Infeasible (as there exist no t larger than -k for all -inf <= k <= 1)

[drw5ff]

I must have the problem set up wrong. Intuitively, if k were very small, then A0 -> -1. LMI Toolbox uses something called a dilation factor where you input constraints for your uncertain variable and it returns some multiple of it that represents your lower and upper bounds for feasibility. I'm interested in that range of feasibility for k so that A0 is stable and satisfies A0'*P+P*A0 < 0. Is that not possible? 

[Johan Löfberg]

You must have misunderstood something on the robust optimization framework and standard robust optimization.

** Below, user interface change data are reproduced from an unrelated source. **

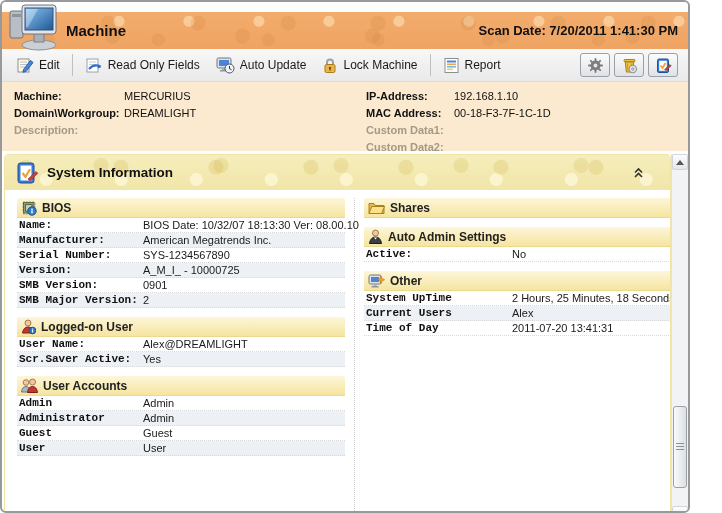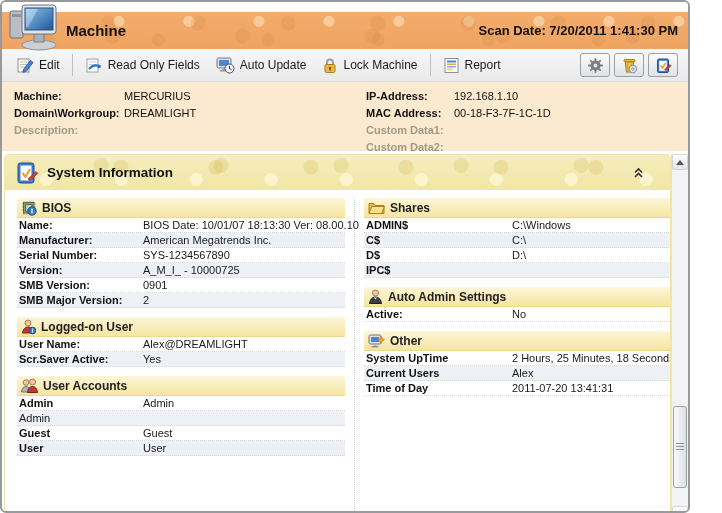"Name:" .row-label { font-family: none -> Liberation Mono, monospace }
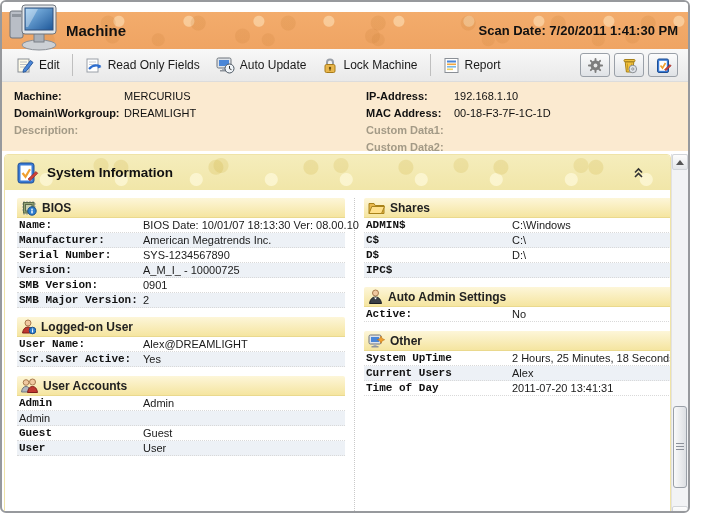"BIOS Date: 10/01/07 18:13:30 Ver:" span.row-value { text: 10/01/07 -> 10/32/07 }
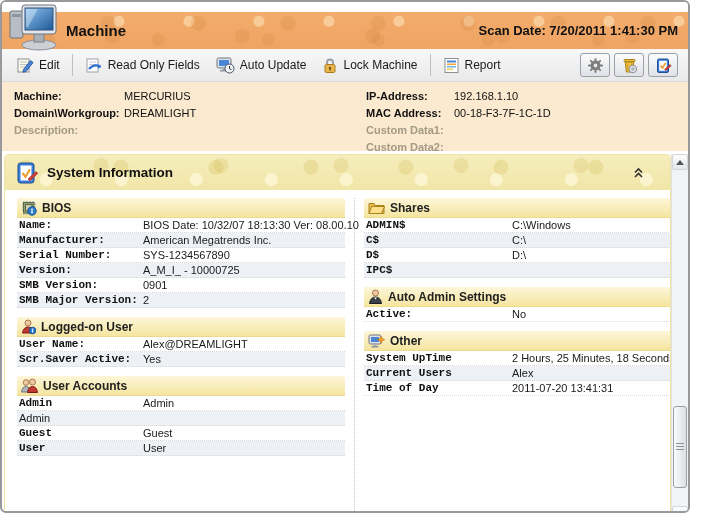"ADMIN$" div.rows { html: <div> <div> <span>ADMIN$</span> <span>C:\Windows</span> </div> <div> <span>C$</span> <span>C:\</span> </div> <div> <span>D$</span> <span>D:\</span> </div> <div> <span>IPC$</span> <span></span> </div> </div> -> none }
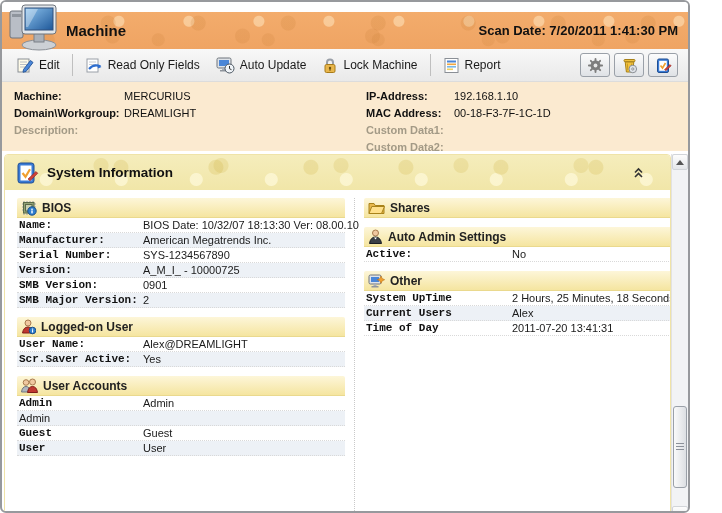"Administrator" span.row-label { html: none -> <span>Administrator</span> }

When you use the uncertain command, you are saying: I want the following constraints to hold *for all* k in this set, and I want the worst-case cost. Clearly, the worst-case cost is infinity, so the problem is ill-posed

The dilation you speak of sounds like some specialized high-level function in that toolbox, that you easily can mimic by some coding. Sounds like you simply want to perform a bisection on a constant L in the model

%Set matrices

A0 = -1 + k;

%Set conditions and solve gevp

F = [L <= k <= 1, uncertain(k)]

W = [P >= eye(1), A0'*P+P*A0 <= -eye(1)]

solvesdp(F)

I.e., find the lowest L such that the uncertain model above is feasible?

[Johan Löfberg]

and your desciption in combination with the model makes things unclear. Do you want to

1. Find the range of values for which stability is guaranteed with a single P, or

2. Find the lowest possible value of k, such that there exist a P for any k larger than that value (and less than 1)

[drw5ff]

Thanks Johan,

It would be the first scenario. I apologize for the lack of clarity. 

[Johan Löfberg]

OK, still infeasible though as k=1 is infeasible

[Johan Löfberg]

Adapted from gevp example on the wiki (don't run on your trivial model as it is unbounded in k so the first loop won*t terminate)

Lup = 0.99;
Llow = -1;
sol = solvesdp([Llow <= k <= .99, uncertain(k), TheModel]);
% Find bad k
while sol.problem == 0
    Llow = Llow*2;
    sol = solvesdp([Llow <= k <= .99, uncertain(k), TheModel]);
end
% bisect
while Lup-Llow > desiredtolerance    
    Ltest = (Llow + Lup)/2;
    sol = solvesdp([Ltest <= k <= .99, uncertain(k), TheModel]);
    if sol.problem
        Llow = Ltest;
    else
        Lup = Ltest;
        Lworks = Ltest;
    end
end